Guns of Brixton

Guns of Brixton

by digby

Ok, this is starting to get real:
London's emergency services were on full-scale alert on Monday night as rioting, fires and pitched battles with police erupted around the city from late afternoon.

The Metropolitan police poured hundreds of extra officers on to the streets as trouble flared in the north, south and east of the capital.

In Hackney, east London, masked and hooded youths smashed up shops and threw missiles, planks of wood and wheelie bins at riot police. Several abandoned vehicles were set alight. There were also violent scenes in Lewisham, south-east London, where petrol bombs were reportedly thrown at officers, and shops looted. A bus was torched in nearby Peckham as police struggled to respond to the spread of sporadic violent incidents.

Witnesses said a 100-strong mob cheered as a shop in the centre of Peckham was torched and one masked thug shouted: "The West End's going down next." A baker's next door was also alight. One onlooker said: "The mob were just standing there cheering and laughing. Others were just watching on from their homes open-mouthed in horror."


This story is making me feel young again but not in a good way:



The New Yorker has a nice brief rundown on what led to this:

Like the 1981 riots, this weekend’s riots come early in the term of a Conservative Prime Minister at a time of deep cuts to public and social services.
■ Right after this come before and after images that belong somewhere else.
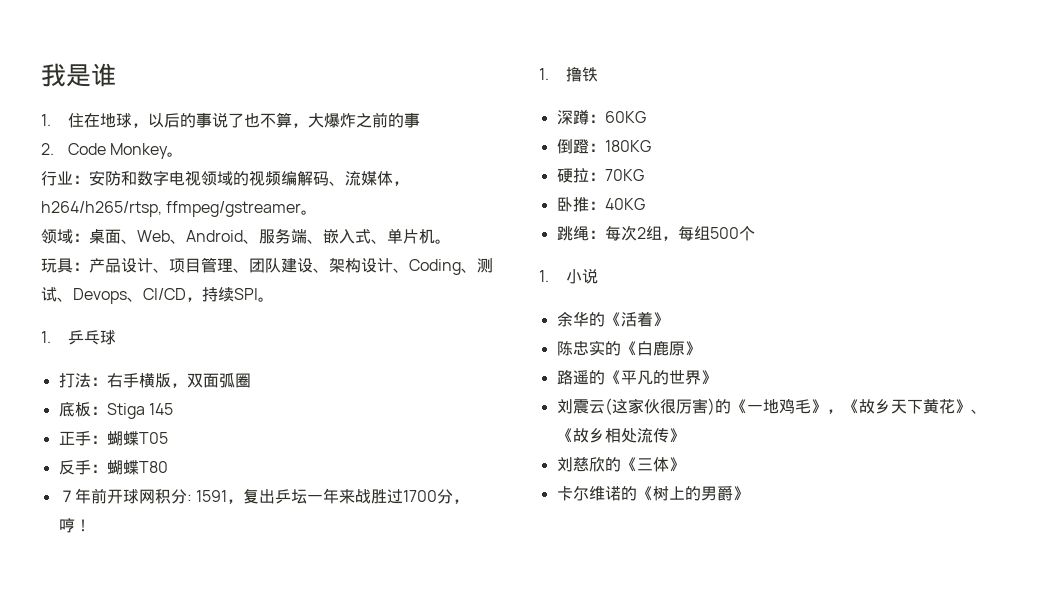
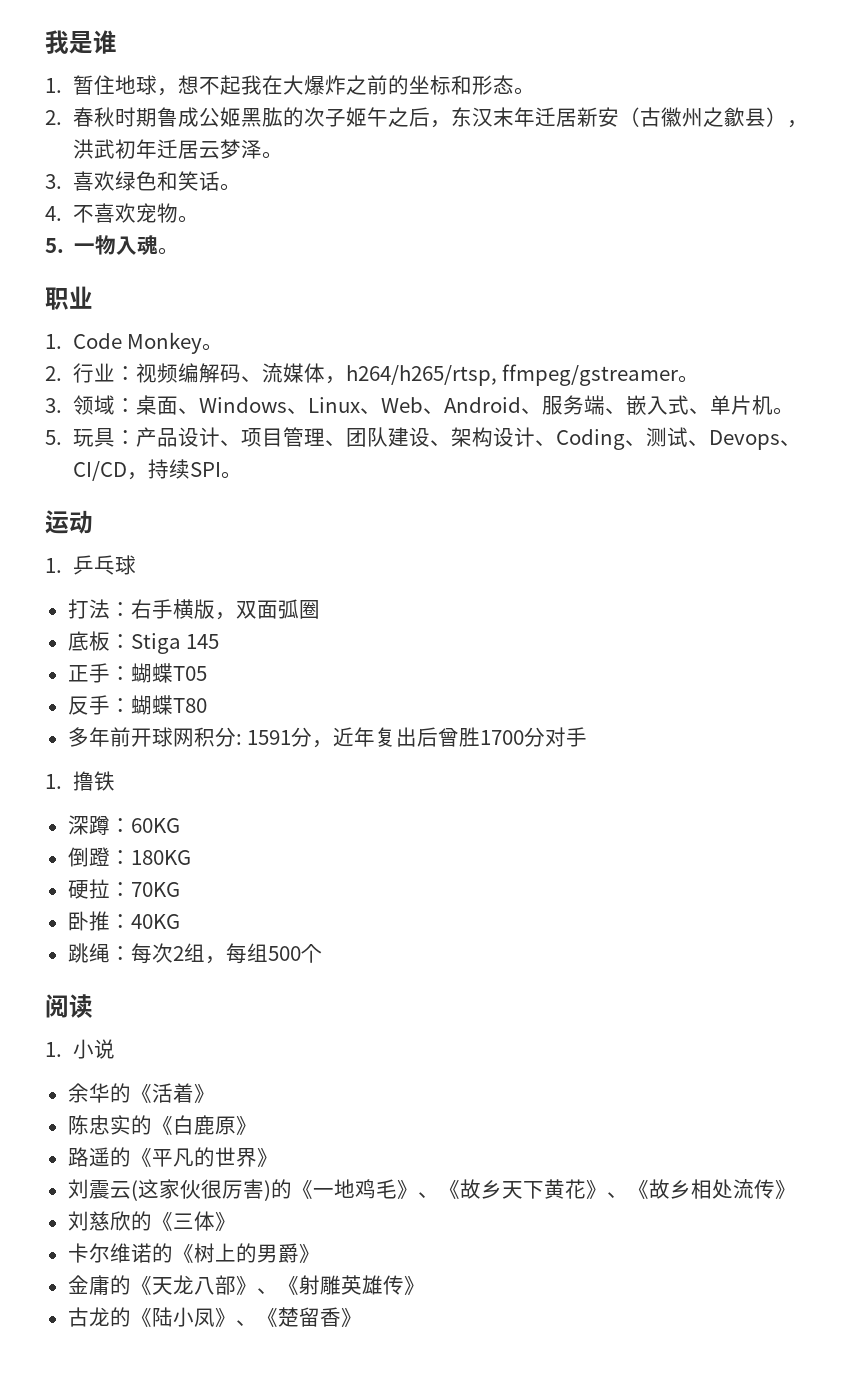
[67,112,420,128] [41,143,184,159] [41,170,249,186] 住在地球，以后的事说了也不算，大爆炸之前的事 // 2. Code Monkey。 // 行业：安防和数字电视领域的 -> [72,75,535,96] [45,107,808,128] [72,139,283,159] [45,171,241,191] [45,203,199,223] [45,235,180,255] [45,286,93,310] [45,332,224,354] [45,363,136,383] 暂住地球，想不起我在大爆炸之前的坐标和形态。 // 2.春秋时期鲁成公姬黑肱的次子姬午之后，东汉末年迁居新安（古徽州之歙县），洪武初年迁居云梦泽。 // 3.喜欢绿色和笑话。 // 4.不喜欢宠物。 // 5.一物入魂。 // 职业 // 1. Code Monkey。 // 2.行业：
(318, 212) none -> [45,398,62,413] 3.
(137, 241) none -> [198,397,381,414] Windows、Linux、
(451, 241) none -> [45,430,62,445] 5.
(274, 299) none -> [45,510,93,534] // 运动
[58,490,75,502] ７ -> [67,727,89,747] 多
[226,488,469,504] [58,518,91,533] ，复出乒坛一年来战胜过1700分，哼！ -> [291,727,588,748] 分，近年复出后曾胜1700分对手
(755, 233) none -> [45,994,93,1018] // 阅读
[826,409,843,414] ， -> [417,1192,439,1198] 、
(749, 493) none -> [67,1275,425,1296] [67,1307,362,1327] // 金庸的《天龙八部》、《射雕英雄传》 // 古龙的《陆小凤》、《楚留香》

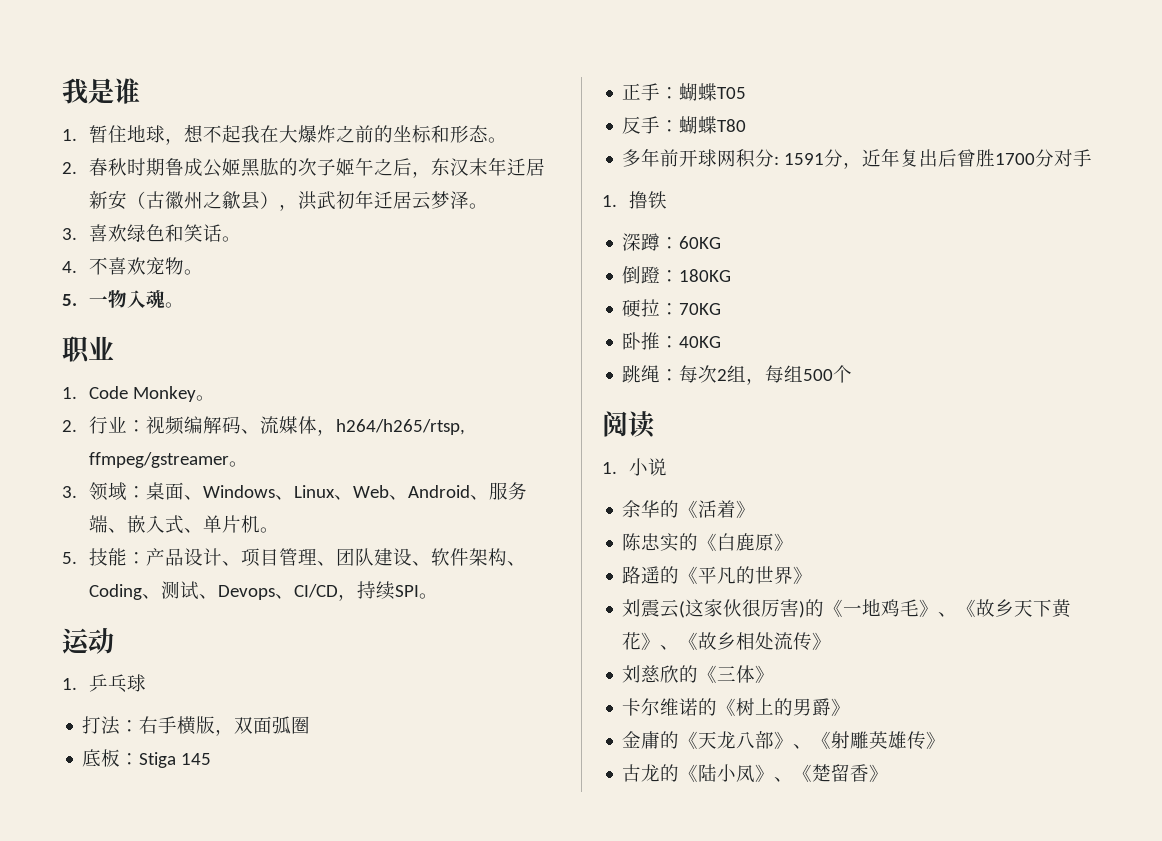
[72,428,115,447] 玩具 -> [88,548,127,566] 技能
[450,427,535,447] 架构设计 -> [430,548,507,566] 软件架构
Tottenham, which has a large African-Caribbean population, has the highest unemployment rate in London, and the eighth highest unemployment rate in the U.K. Many of the jobs in the area are dependent on public funding. In the vacuum left by vacationing senior politicians, David Lammy, the Labour M.P. for the area (“from Tottenham, for Tottenham”) was left largely alone to deal with the media over the weekend. Standing near the hulls of burned-out buildings, Lammy told reporters, “The vast majority of people in Tottenham reject what’s happened. A community that’s was already hurting has had the heart ripped out of it.” Today, Clegg denounced the weekend’s events as “needless and opportunist theft and violence—nothing more, nothing less,” and, in a way, they were: it is unlikely that the people stealing sneakers from the Foot Locker on Brixton Road were planning to wear them to Mark Duggan’s funeral. But where have all the opportunists been between 1981 and now? In the agitated heart of a anxious nation, the riots seemed just the latest plague.




If this keeps up, Prime Minister Cameron's decision to stay in Tuscany on his fabulous vacation may end up looking like this:



Update: Looks like Cameron's coming back to handle the crisis. Of course, Bush did too ... but it was too late.